The solution to Israel’s concern for a peaceful, unthreatening relationship with Gaza is not killing more and more people there, but ending the despair. By replacing the blockade with measures to prevent weaponry, and weaponry alone, from entering Gaza. By responding to a recent offer from Hamas to conclude a “long-term truce.” By taking seriously the need for an independent Palestine living peacefully alongside Israel, and encouraging – rather than undermining -- the emergence of a government of Palestinian national unity to conclude a peace treaty with Israel.
What can we do -- we in America, especially Jews, Christians, and Muslims who care for the justice and peace values of Tanakh (the Hebrew Scriptures) , the Gospels, the Quran?
Individually, I have just joined a group of rabbis who are initiating a Taanit Tzedek -- a Fast of Justice -- in regard to Gaza. One day a month, we will fast from sunrise to sunset and at noon Eastern time on that day, we will take part in an on-line Webinar with various experts on and from Gaza and discuss what is possible to do to bring justice there. The Taanit Tzedek will be open to everyone, not just to rabbis or to Jews. I will share the details with you as they are firmed up.
In collective action, yesterday I was in DC to take part in a rally held by the Poor Peoples Campaign at the US Capitol, focused on the “fusion politics” of a National Call for Moral Revival to kick off 40 days of action in state capitals and the Federal center. The fusion platform includes facing racism and militarism, both of which are behind the Trumpist collusion with the Netanyahu government.

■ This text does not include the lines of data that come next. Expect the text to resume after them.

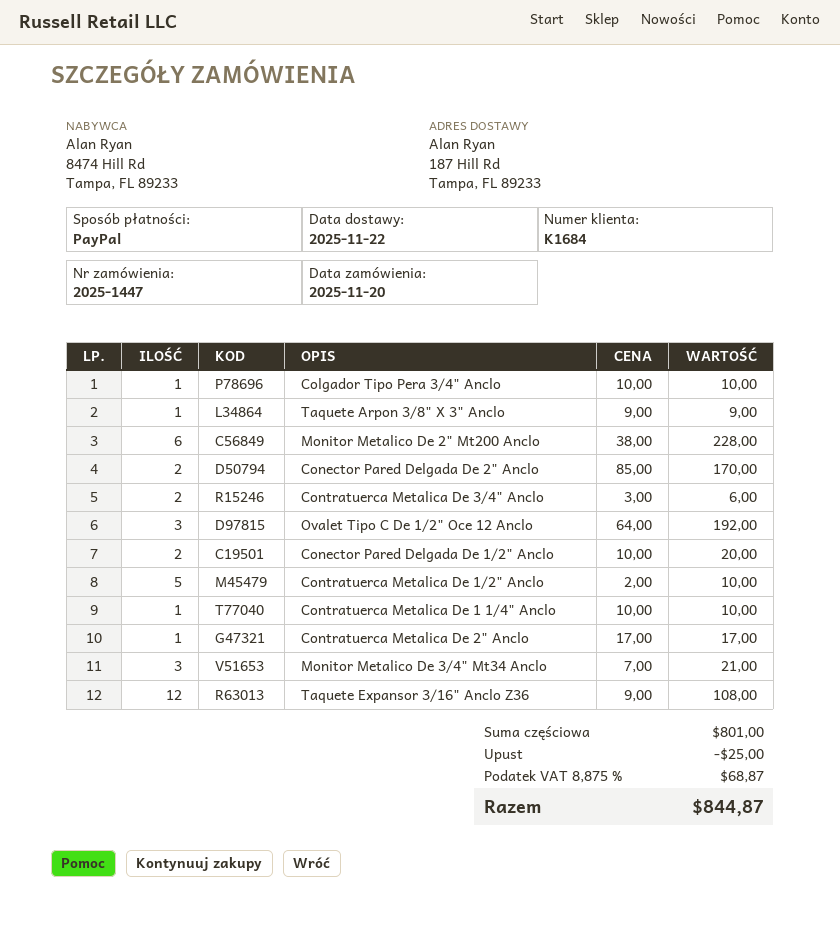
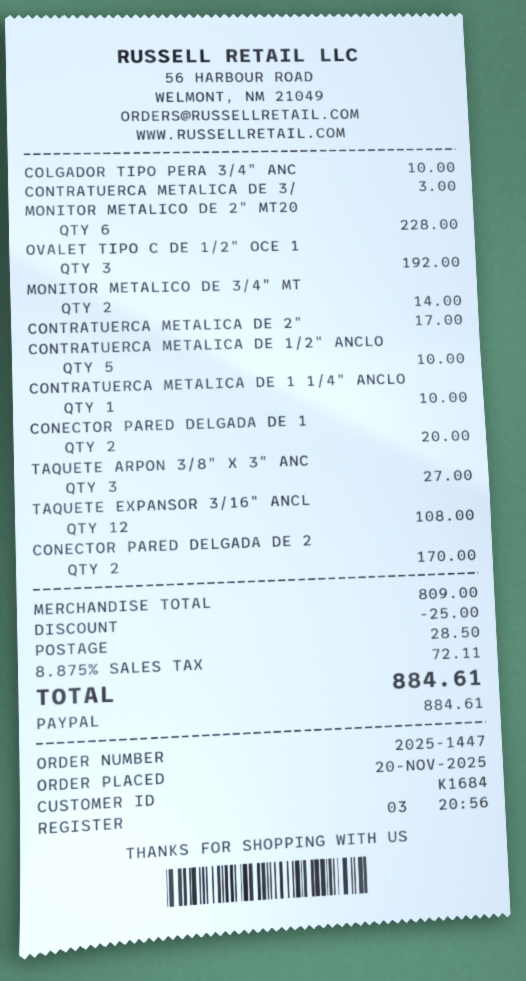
Taquete Arpon 3/8" X 3" Anclo: 1 for 9.00 -> 3 for 27.00
Contratuerca Metalica De 3/4" Anclo: 2 for 6.00 -> 1 for 3.00
Monitor Metalico De 3/4" Mt34 Anclo: 3 for 21.00 -> 2 for 14.00
subtotal: 801.00 -> 809.00
shipping: none -> 28.50
tax: 8.875% = 68.87 -> 8.875% = 72.11
total: 844.87 -> 884.61

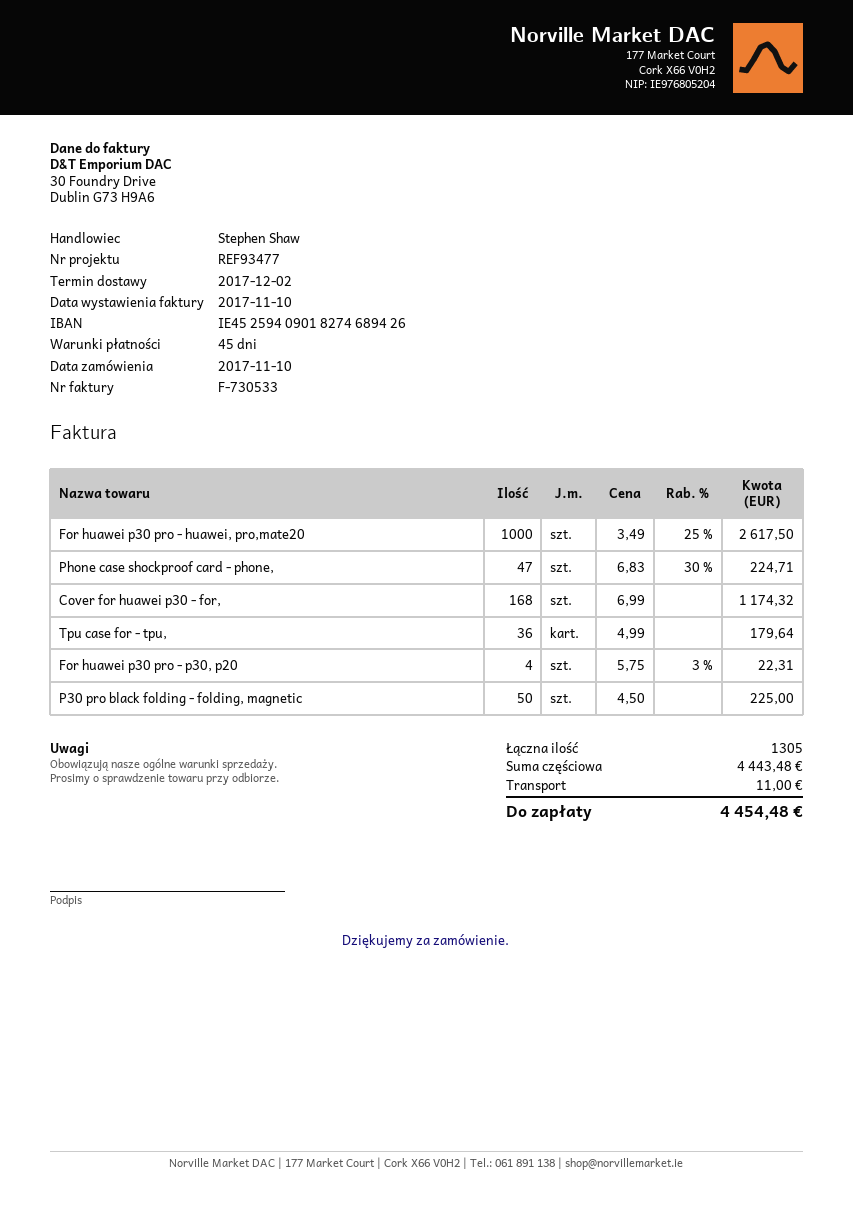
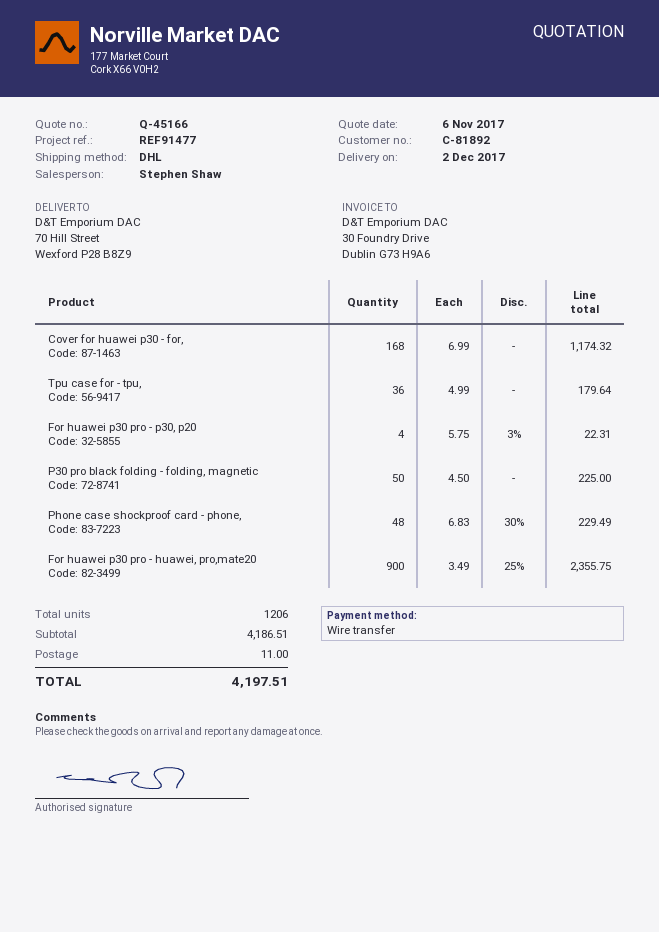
reference: REF93477 -> REF91477
For huawei p30 pro - huawei, pro,mate20: 1000 x 3.49 - 25% = 2617.50 -> 900 x 3.49 - 25% = 2355.75
Phone case shockproof card - phone,: 47 x 6.83 - 30% = 224.71 -> 48 x 6.83 - 30% = 229.49
total quantity: 1305 -> 1206
subtotal: 4443.48 -> 4186.51
total: 4454.48 -> 4197.51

The Poor Peoples Campaign also stands for religious values very different from those of the right-wing Christians who combine extreme support for the Netanyahu government with a profound contempt for Judaism. (They expect Israel’s subjugation of Palestine to lead to Armaggedon, the destruction of Judaism and all other “false religions,” and the Second Coming of Christ.) They are more important to Trumpist politics than even the Sheldon Adelson gambling-casino money that supports both Netanyahu and Trump.

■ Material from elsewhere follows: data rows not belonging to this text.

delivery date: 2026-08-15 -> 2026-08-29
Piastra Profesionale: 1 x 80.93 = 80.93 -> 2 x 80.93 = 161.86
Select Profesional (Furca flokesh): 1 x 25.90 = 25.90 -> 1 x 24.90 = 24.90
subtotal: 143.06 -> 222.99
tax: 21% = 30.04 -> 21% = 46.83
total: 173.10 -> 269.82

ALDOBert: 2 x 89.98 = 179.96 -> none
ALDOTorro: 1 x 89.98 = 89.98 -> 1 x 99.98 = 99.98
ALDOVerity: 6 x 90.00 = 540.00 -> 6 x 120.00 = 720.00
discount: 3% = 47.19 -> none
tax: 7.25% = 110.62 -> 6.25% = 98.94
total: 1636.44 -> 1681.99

As Bishop William Barber spoke yesterday for the Poor Peoples Campaign, news from Gaza was arriving. To his usual explanation of the Moral Renewal roots of fusion politics, he added that he was heart-broken to hear the news, and that we who call for nonviolence and oppose militarism here must support nonviolence and oppose militarism everywhere.
At the same time that the Poor Peoples Campaign were rallying and risking arrest at the Capitol, a mostly youthful Jewish group called “If Not Now” was demonstrating near the White House against the killings at the Gaza border and the unilateral anti-Palestinian shift of the US Embassy to Jerusalem. (Its name comes from the teaching of the great Jewish sage Hillel: “If I am not for myself, who will be? If I am for myself only, what I am I? If not now, when?”) For me, the emergence of Jewish youth who draw on Jewish symbols, songs, and festivals and carry their profoundly Jewish values into the streets against idolatry of the Netanyahu government is a deeply hopeful sign for the future of evolving, growing Torah.

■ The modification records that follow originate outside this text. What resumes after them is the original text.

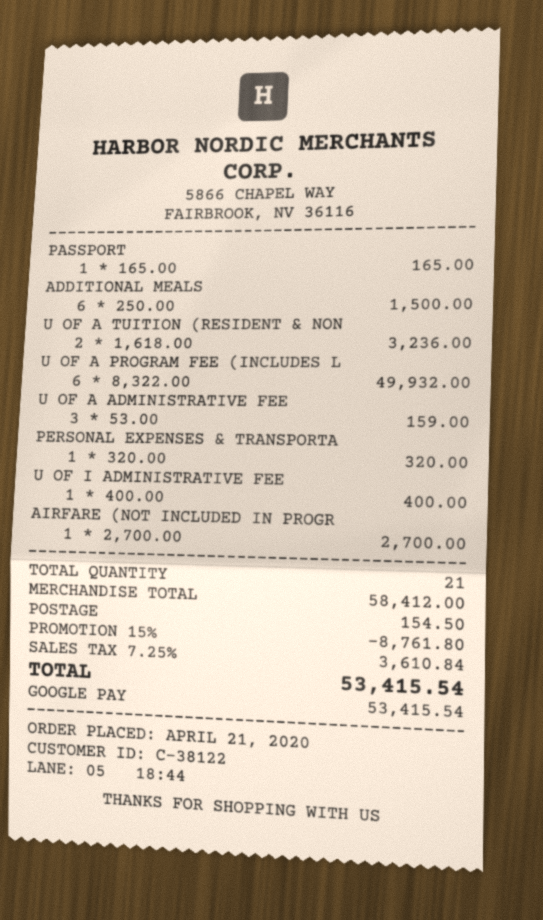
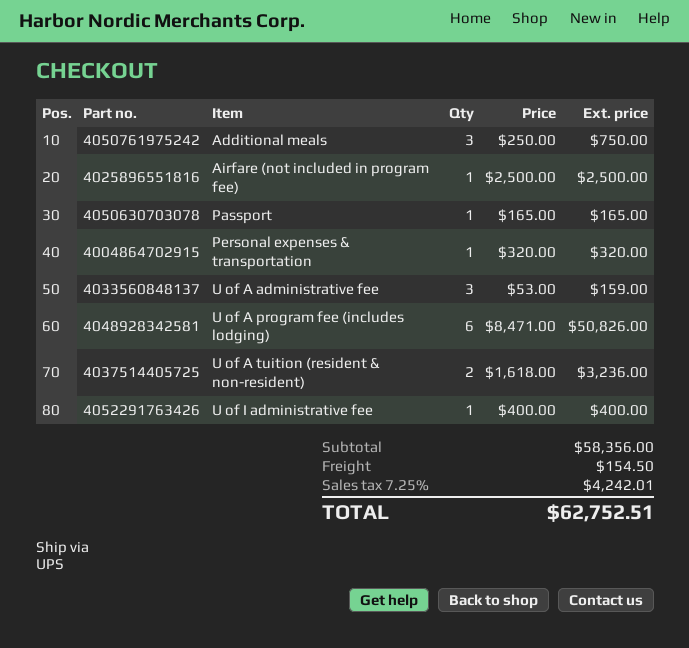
ADDITIONAL MEALS: 6 x 250.00 = 1500.00 -> 3 x 250.00 = 750.00
U OF A PROGRAM FEE (INCLUDES L: 6 x 8322.00 = 49932.00 -> 6 x 8471.00 = 50826.00
AIRFARE (NOT INCLUDED IN PROGR: 1 x 2700.00 = 2700.00 -> 1 x 2500.00 = 2500.00
subtotal: 58412.00 -> 58356.00
discount: 15% = 8761.80 -> none
tax: 7.25% = 3610.84 -> 7.25% = 4242.01
total: 53415.54 -> 62752.51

J Street, a Jewish organization committed to ending the Occupation and making real a peace settlement between Israel and Palestine, both lobbies strongly on Capitol Hill against the Trumpist anti-Palestinian policy, and supports Congressional candidates with a strong commitment to peace and justice for both Israel and Palestine.
May the time come soon, speedily and in our days, when the Revelations of Torah and the Prophets, of the Gospels, and of the Quran, become embodied in the lands that gave birth to them -- and in the hearts and actions of the Americans who revere them.